Malam pun semakin larut, dan jarum jam sudah menunjukkan angka Sembilan. Seperti pesan istrinya tadi, Suliani pun membangunkan Zaenal.
“Pak, bangun, sudah jam Sembilan,” pekik Suliani sambil menggoyang-goyang tubuh suaminya.
Namun anehnya, Zaenal sama sekali tak merespon.
“Pak, bangun,” kata Suliani lagi.
Lagi-lagi Zaenal tak bergerak sedikitpun. Saat itu juga Suliani pun mulai curiga dangan kondisi suaminya.

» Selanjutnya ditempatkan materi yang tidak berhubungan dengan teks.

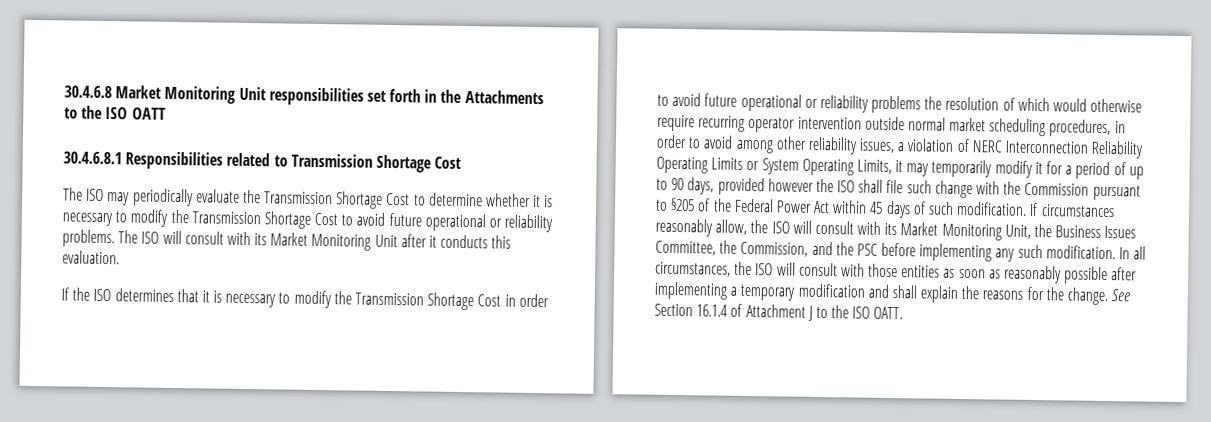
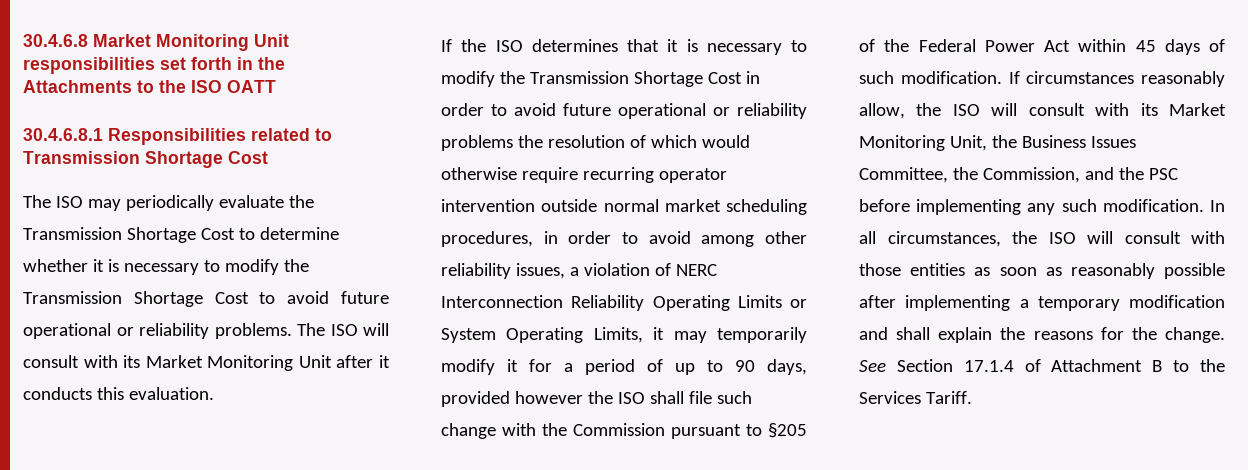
- See Section 16.1.4 of Attachment J to the ISO OATT.
+ See Section 17.1.4 of Attachment B to the Services Tariff.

“Pak, ayo bangun,” pekik Suliani semakin kuat.
Takut terjadi suatu yang tak diinginkan, Suliani pun langsung meminta tolong tetangganya. Tanpa ia duga ternyata tetangganya mengucap sebuah kalimat yang sangat ditakuti, “Innalillahi wa inna ilaihi raaji’un.”
Tanpa perlu diartikan lagi, Suliani pun benar-benar shock dan tak percaya jika suami tercinta telah meninggal dunia. Istimewanya lagi, Zaenal meninggal dengan begitu indah. Yakni dengan tersenyum dan kedua tangan sudah bersedekap.
Kepergian Zaenal benar-benar memukul hati istri dan anak-anaknya. Tak sedikit pula tetangga dan kerabatnya yang merasa kehilangan. Yang membahagiakan lagi, para kiai-kiai juga ikut berbelasungkawa dan menshalati jenazahnya.
Kepergian Zaenal yang memancarkan senyuman dibibirnya dan banyaknya petakziah yang mengantarkan jenazahnya membuat para warga berkesimpulan bahwa hal itu dikarenakan kebiasaan Zaenal yang suka silaturahim.